Not too many fans of Barclay are aware that he also did a stint at Madison Square Garden, a stint which had nothing to do with his famous pursuits. He was the public address announcer at the Garden for a number of years for both basketball and hockey. His work was professional in every way but he never questioned his salary. It was the princely sum of $25 per game. I often wondered how the Garden could afford it.

To give you an idea of my closeness to Barclay, and, mind you, I was his younger brother, he never ceased to spearhead my cause, at St. Paul’s, Yale, and down through the broadening years. When, at the age of 33, I became the youngest sports editor of a major newspaper in the country, the New York Herald Tribune, the job brought with it a certain amount of notoriety. Fact is, Barclay became aware of it when he’d meet people and they’d say:

“Oh, you’re Bob Cooke’s brother.”

Well, in case some of you are unfamiliar with journalism, sports editors come and go. As soon as I left the Tribune, I became as anonymous as pebbles on a beach. Barclay, meanwhile, was becoming a celebrity, with his books on backgammon, his many championships, and his willingness to discuss the complexity of the game with strangers as well as friends.

I became aware of this when I would meet people, during recent years, and they’d say:

“Oh, you’re Barclay Cooke’s brother.”

For the record, I wish to state I was proud the little game went full cycle. I always will be.

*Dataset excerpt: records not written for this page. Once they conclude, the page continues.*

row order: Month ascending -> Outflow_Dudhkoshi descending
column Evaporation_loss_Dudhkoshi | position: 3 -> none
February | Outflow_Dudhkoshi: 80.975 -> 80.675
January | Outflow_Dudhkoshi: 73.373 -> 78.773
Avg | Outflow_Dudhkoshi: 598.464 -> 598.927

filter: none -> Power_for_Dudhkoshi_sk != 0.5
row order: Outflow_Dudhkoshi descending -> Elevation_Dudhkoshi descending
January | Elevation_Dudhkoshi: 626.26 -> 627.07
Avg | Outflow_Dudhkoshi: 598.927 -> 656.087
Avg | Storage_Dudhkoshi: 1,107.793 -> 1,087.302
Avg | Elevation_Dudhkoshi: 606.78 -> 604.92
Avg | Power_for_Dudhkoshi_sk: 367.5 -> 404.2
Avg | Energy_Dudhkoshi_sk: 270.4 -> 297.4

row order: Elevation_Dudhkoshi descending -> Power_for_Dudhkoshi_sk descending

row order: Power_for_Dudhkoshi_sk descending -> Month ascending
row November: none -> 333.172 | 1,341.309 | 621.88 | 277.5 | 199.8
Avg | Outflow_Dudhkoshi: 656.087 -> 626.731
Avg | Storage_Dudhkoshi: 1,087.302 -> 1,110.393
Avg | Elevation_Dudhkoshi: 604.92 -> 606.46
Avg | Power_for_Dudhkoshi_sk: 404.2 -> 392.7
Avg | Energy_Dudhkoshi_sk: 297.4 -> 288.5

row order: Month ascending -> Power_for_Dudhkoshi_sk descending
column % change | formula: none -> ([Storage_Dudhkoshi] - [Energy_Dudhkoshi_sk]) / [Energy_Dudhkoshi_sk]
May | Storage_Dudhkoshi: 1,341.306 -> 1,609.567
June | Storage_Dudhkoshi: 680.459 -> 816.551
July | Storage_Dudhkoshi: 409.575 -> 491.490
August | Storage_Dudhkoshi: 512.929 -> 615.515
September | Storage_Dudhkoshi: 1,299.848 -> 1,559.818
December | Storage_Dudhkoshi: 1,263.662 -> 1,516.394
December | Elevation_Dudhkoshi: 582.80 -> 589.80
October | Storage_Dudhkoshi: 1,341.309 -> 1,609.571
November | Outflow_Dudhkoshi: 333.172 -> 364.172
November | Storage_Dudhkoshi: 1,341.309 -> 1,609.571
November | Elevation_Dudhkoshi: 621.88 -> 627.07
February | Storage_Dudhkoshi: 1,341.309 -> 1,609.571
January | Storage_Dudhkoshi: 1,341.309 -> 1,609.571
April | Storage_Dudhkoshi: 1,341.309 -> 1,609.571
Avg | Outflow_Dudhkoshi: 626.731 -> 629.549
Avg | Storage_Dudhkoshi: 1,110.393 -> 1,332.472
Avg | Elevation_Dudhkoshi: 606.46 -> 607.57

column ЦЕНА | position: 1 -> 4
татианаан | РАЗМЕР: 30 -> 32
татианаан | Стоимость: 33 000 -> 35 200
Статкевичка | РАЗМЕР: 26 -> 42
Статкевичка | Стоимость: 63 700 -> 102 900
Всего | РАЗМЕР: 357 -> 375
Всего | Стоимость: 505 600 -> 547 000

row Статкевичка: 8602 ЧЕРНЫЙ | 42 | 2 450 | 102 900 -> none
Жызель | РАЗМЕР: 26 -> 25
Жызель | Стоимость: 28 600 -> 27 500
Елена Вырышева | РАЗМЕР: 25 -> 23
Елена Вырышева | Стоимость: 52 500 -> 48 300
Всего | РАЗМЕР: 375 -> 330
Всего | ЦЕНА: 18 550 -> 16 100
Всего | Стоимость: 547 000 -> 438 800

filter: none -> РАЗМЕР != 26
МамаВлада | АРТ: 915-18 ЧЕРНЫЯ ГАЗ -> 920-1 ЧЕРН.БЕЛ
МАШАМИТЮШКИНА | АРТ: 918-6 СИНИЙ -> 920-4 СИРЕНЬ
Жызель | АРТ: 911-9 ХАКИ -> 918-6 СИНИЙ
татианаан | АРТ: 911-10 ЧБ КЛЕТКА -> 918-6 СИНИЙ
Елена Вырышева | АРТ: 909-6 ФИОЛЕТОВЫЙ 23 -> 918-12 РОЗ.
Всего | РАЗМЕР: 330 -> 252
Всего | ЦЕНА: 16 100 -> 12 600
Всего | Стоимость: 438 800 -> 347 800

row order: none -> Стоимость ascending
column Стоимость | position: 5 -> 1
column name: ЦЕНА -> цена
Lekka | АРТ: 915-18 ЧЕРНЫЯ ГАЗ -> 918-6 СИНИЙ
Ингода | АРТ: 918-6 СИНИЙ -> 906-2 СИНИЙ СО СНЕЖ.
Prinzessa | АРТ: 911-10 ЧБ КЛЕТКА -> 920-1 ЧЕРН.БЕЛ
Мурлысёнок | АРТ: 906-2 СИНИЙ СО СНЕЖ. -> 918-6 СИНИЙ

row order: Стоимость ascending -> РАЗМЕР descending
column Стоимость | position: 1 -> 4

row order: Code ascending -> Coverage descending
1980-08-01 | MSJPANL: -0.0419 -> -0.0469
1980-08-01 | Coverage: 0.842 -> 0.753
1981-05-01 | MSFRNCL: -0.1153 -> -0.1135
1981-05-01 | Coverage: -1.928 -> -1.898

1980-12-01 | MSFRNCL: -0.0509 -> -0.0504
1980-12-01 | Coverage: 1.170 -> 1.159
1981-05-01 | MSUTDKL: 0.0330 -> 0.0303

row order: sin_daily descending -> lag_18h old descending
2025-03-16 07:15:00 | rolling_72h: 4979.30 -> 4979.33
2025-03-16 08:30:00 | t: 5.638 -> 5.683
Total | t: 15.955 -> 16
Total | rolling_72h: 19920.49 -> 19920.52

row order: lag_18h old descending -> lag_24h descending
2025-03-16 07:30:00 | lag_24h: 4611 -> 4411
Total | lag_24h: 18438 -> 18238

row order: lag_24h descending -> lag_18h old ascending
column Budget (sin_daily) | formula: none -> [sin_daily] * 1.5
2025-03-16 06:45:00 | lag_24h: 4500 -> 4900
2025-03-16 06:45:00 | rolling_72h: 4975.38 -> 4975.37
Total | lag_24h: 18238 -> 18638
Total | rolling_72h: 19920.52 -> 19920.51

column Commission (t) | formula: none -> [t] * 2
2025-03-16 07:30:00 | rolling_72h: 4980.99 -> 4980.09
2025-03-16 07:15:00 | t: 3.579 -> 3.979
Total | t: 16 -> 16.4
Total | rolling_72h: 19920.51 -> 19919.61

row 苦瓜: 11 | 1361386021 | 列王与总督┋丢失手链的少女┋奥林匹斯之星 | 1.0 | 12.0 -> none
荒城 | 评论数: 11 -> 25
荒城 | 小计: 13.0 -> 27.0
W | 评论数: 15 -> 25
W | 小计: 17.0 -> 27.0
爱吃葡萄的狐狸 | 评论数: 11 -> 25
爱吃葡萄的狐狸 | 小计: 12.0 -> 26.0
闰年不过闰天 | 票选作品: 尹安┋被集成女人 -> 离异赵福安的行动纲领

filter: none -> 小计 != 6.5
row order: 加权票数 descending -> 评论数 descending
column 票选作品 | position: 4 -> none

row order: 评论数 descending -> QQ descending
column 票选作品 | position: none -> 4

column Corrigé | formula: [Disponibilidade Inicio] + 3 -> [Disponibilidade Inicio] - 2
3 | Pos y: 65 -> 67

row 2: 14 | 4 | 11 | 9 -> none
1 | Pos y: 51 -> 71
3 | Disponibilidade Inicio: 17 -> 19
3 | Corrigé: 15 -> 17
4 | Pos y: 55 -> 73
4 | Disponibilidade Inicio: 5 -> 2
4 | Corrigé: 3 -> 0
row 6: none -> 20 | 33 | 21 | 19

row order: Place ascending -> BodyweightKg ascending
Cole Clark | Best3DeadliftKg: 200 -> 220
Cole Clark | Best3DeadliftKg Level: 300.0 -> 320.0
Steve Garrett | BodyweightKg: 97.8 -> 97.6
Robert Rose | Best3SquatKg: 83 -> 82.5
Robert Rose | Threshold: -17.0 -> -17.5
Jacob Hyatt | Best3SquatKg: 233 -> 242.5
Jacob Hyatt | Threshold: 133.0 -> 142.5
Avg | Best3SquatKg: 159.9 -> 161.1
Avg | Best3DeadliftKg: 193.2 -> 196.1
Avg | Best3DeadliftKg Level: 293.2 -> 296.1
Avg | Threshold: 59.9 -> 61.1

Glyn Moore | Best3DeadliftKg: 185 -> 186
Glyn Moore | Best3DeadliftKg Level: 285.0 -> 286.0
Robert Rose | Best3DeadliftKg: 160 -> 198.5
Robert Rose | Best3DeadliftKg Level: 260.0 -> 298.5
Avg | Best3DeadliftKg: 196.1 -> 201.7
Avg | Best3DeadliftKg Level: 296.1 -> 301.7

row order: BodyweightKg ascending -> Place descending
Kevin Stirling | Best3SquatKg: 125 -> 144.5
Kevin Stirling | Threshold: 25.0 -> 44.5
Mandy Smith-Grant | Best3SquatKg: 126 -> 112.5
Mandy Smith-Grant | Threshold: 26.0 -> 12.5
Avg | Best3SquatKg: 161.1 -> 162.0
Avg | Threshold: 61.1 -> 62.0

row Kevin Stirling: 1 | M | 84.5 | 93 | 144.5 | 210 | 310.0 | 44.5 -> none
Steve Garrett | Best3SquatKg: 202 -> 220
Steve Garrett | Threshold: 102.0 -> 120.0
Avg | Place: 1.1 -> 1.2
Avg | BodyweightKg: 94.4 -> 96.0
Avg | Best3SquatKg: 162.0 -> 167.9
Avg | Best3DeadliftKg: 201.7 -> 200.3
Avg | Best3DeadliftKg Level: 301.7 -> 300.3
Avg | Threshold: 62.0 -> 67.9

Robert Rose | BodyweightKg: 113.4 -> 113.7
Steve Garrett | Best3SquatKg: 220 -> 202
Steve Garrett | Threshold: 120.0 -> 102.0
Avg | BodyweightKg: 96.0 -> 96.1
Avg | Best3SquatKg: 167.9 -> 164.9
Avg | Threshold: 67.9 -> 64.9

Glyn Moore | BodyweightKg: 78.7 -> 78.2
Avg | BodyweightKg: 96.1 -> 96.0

Another of Barclay’s favorite chores was to answer or try to solve a young backgammon player’s problem. A neophyte who had just taken up the game once asked Barclay the following question:

“I’m involved in a steady game with a good player and he lets me have a roll of six and one at the beginning of each game as a handicap. How big an edge does that give me?”

“Ask him to give you an opening roll of four and two, instead,” said Barclay. “He won’t know the difference, more than likely, and you’ll get a bigger edge.”

Most backgammon players would take a six and one over a four and two every time on the opening roll. Barclay, of course, was right.

Don’t ask me why.

Some of Barclay’s friends, like George Whipple, a long time member of the Racquet and Tennis Club, always used to tell him he should have been born fifty years earlier. He was, as Whipple put it, the personification of a “Gentleman Gambler,” with the accent on “Gentleman.”

So, what is there to say that hasn’t been said? Barclay left a legacy that, I think, would have amazed him. He also left a rare quality, rare in any human being. As Dick Mortimer, another close friend of Barclay, used to say:

“I don’t think Barclay ever knocked anybody, except maybe George Steinbrenner. And, remember, Barclay never met Steinbrenner.”

If you should ever happen to visit the Racquet and Tennis Club, the Regency Club, the Cavendish, or the Claremont Club in London, all playing fields for Barclay, I have a feeling you’ll still hear his name, now and then, during a moot point in a game. “Wonder how Barclay would have played it!”